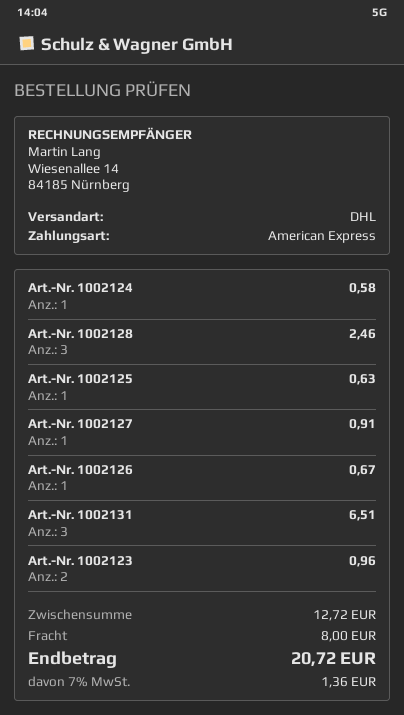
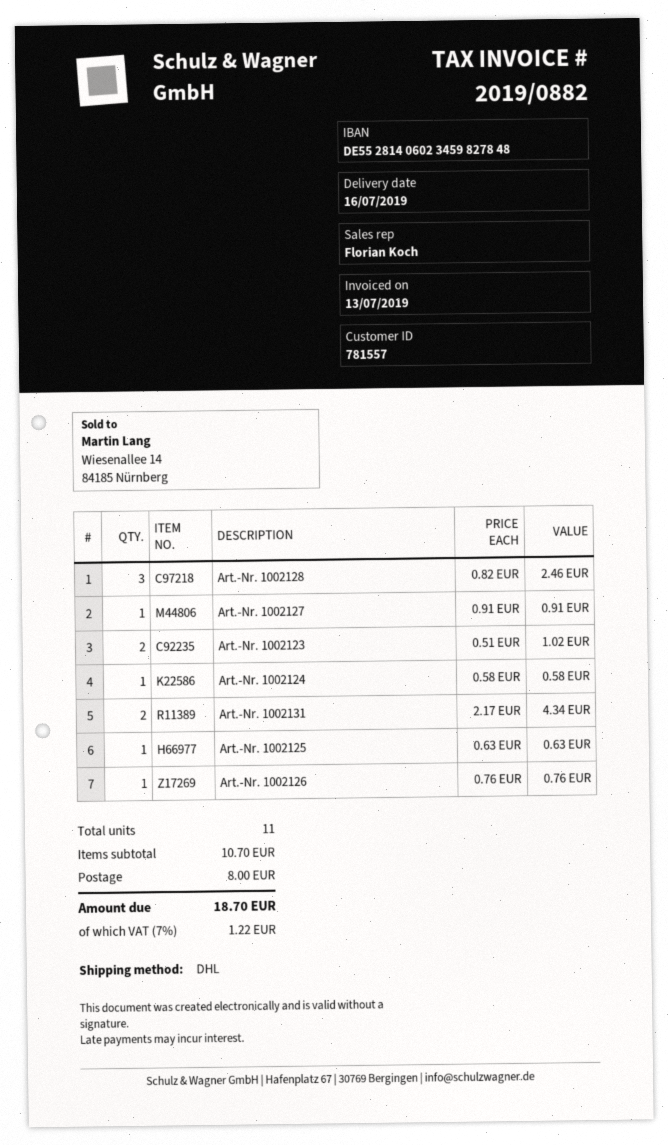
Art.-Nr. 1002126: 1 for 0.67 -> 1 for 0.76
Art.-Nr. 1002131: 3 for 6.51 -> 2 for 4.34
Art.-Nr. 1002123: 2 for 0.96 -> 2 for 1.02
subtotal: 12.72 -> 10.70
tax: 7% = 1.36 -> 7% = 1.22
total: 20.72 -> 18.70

• Your instructions: What is needed is an exact copy of every entry, with the pictures removed.

• Output of the exercise:
Art.-Nr. 1002126: 1 for 0.67 -> 1 for 0.76
Art.-Nr. 1002131: 3 for 6.51 -> 2 for 4.34
Art.-Nr. 1002123: 2 for 0.96 -> 2 for 1.02
subtotal: 12.72 -> 10.70
tax: 7% = 1.36 -> 7% = 1.22
total: 20.72 -> 18.70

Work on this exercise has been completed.